Elkan’s View from Netanya

Dear Friends,

I attach the current Elkan’s view which I hope you will enjoy.

Elkan’s view was originally created to fill a gap for Radlett synagogue before the appointment of their new Rabbi. Happily he is now in post, and I will therefore only be writing on the first weekend of the calendar month.

Warmest regards,

Elkan

ELKAN’S VIEW FROM NETANYA 3RD FEBRUARY 2016

One of the great fascinations of historians is imagining what would have occurred if history had been different. Foremost among these for Jewish historians is what might have happened if Jews had made Aliyah in significant numbers to Palestine in the 1920s. Chaim Weitzman issued a famous cry “Jews where are you?” but the expected mass immigration from Eastern Europe did not take place. Had it done so the State of Israel might well have come into being before the Second World War and the Holocaust might not have occurred.

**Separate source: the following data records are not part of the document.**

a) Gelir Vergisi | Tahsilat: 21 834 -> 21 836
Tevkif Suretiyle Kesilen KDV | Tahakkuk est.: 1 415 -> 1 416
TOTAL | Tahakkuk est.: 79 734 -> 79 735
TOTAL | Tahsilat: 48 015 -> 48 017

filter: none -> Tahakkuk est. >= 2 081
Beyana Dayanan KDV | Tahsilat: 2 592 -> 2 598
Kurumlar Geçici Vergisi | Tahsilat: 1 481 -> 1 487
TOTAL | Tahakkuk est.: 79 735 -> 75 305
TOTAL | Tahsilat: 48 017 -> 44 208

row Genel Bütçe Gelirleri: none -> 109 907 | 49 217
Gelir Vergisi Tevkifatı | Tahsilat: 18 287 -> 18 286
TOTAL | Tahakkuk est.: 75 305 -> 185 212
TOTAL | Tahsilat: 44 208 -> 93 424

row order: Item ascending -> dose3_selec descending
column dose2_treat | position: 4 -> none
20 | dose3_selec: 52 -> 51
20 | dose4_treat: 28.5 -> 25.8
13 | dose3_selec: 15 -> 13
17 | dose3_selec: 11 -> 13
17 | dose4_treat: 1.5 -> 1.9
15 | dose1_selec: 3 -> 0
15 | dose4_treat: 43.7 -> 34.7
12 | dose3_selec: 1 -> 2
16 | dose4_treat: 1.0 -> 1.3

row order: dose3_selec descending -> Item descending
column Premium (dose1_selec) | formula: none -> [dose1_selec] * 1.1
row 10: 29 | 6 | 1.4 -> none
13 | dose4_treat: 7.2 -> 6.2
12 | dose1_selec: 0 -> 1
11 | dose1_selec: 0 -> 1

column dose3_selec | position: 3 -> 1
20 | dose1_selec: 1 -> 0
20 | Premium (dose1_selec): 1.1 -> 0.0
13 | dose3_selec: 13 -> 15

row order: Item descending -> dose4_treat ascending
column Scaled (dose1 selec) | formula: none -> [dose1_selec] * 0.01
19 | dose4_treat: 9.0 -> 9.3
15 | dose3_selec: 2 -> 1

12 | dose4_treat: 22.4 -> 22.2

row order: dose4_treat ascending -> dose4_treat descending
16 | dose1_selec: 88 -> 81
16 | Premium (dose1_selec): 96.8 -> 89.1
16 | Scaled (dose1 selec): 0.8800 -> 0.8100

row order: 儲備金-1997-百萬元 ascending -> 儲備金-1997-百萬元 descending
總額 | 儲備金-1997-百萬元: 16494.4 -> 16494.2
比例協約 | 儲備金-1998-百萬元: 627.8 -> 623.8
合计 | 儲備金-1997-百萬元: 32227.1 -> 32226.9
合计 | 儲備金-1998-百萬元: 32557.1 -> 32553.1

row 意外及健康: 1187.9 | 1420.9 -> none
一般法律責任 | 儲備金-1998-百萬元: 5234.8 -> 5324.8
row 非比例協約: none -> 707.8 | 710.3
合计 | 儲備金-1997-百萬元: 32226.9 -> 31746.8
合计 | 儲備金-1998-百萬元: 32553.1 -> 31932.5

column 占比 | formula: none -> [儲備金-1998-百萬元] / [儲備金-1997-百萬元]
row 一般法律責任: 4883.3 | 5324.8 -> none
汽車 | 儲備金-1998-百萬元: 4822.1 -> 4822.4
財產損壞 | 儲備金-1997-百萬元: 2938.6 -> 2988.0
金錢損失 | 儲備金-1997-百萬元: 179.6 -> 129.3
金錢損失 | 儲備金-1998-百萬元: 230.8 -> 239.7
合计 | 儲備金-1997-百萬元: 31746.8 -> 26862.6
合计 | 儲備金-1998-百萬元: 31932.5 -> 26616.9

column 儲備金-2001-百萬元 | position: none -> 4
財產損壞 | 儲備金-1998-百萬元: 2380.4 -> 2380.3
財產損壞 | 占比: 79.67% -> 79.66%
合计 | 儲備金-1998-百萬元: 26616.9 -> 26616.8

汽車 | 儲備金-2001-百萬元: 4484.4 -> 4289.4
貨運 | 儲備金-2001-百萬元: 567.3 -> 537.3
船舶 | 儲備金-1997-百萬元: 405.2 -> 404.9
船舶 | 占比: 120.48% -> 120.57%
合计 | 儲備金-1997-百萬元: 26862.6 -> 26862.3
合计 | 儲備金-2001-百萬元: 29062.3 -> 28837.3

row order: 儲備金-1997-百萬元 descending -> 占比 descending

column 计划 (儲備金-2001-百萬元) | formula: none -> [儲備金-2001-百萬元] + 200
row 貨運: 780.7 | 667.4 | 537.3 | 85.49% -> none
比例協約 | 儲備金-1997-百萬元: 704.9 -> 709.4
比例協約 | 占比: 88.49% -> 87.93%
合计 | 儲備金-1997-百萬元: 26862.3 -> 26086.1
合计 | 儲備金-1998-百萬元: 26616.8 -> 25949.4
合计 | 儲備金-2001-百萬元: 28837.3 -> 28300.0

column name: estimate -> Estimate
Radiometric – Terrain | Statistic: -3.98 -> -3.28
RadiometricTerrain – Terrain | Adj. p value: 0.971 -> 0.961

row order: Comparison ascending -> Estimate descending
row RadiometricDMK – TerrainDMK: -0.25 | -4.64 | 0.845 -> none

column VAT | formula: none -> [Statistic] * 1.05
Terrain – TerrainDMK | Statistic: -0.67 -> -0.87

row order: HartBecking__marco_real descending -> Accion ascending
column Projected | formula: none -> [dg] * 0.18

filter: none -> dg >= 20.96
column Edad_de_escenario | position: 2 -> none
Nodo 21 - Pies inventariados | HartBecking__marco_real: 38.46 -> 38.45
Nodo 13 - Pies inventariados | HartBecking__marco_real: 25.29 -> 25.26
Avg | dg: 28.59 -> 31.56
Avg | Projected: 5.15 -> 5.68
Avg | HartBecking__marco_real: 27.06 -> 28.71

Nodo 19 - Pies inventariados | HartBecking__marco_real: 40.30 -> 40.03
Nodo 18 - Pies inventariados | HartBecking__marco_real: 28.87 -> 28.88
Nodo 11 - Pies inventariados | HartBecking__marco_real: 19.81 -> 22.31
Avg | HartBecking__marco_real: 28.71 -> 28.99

I have just finished reading a novel called “The Ambassador” by Yehudah Avner and Matt Rees. Avner had a distinguished career as Israeli ambassador in the UK, and his book “the Prime Ministers” is essential reading for anyone interested in modern Israel. In this novel the authors imagine what would have happened if the 1937 report of the Peel commission had been accepted by the Arabs, and the State of Israel had come into being. Dan Lavi, an Israeli married to an American paediatrician, is sent to be Israel’s ambassador to Hitler. His relations with the Nazi state are monitored not by its Foreign Office but by the Gestapo, but he succeeds in arranging for hundreds of thousands of Jews, stripped of all their valuables, to emigrate to Israel. Despite his excellent relations with Adolf-Eichmann however this does not happen fast enough for some Nazis, and there are dramatic scenes in the notorious villa at Wannsee in 1942. Eventually the gas chambers at Auschwitz are destroyed by the Israeli air force and Lavi becomes President of the State of Israel and receives as German ambassador one of his friends who had led the Nazi resistance.

This is one of the great “what ifs” of Jewish history. Sometimes as a people we have failed to grasp opportunities and the chance to create a viable state in Palestine before the Arab nationalism and anti-Semitism of the late 30s and early 40s is one of the great opportunities that we missed as a people. We need to be careful not to miss opportunities again.